Report the count of lines below that include "User", without any other text.
##############################
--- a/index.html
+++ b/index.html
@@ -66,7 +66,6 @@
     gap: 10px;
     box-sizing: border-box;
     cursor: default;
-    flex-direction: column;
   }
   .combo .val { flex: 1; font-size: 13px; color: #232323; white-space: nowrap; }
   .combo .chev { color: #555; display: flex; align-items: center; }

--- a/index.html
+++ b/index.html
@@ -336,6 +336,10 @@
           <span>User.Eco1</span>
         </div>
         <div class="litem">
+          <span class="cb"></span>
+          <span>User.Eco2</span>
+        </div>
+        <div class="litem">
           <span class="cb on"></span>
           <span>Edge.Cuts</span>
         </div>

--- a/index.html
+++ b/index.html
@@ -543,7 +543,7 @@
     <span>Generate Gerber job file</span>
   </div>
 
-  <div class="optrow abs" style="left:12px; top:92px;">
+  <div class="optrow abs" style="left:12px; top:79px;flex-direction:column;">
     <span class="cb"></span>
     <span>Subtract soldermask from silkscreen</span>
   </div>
##############################
[RESULT OF THIS EXERCISE]
2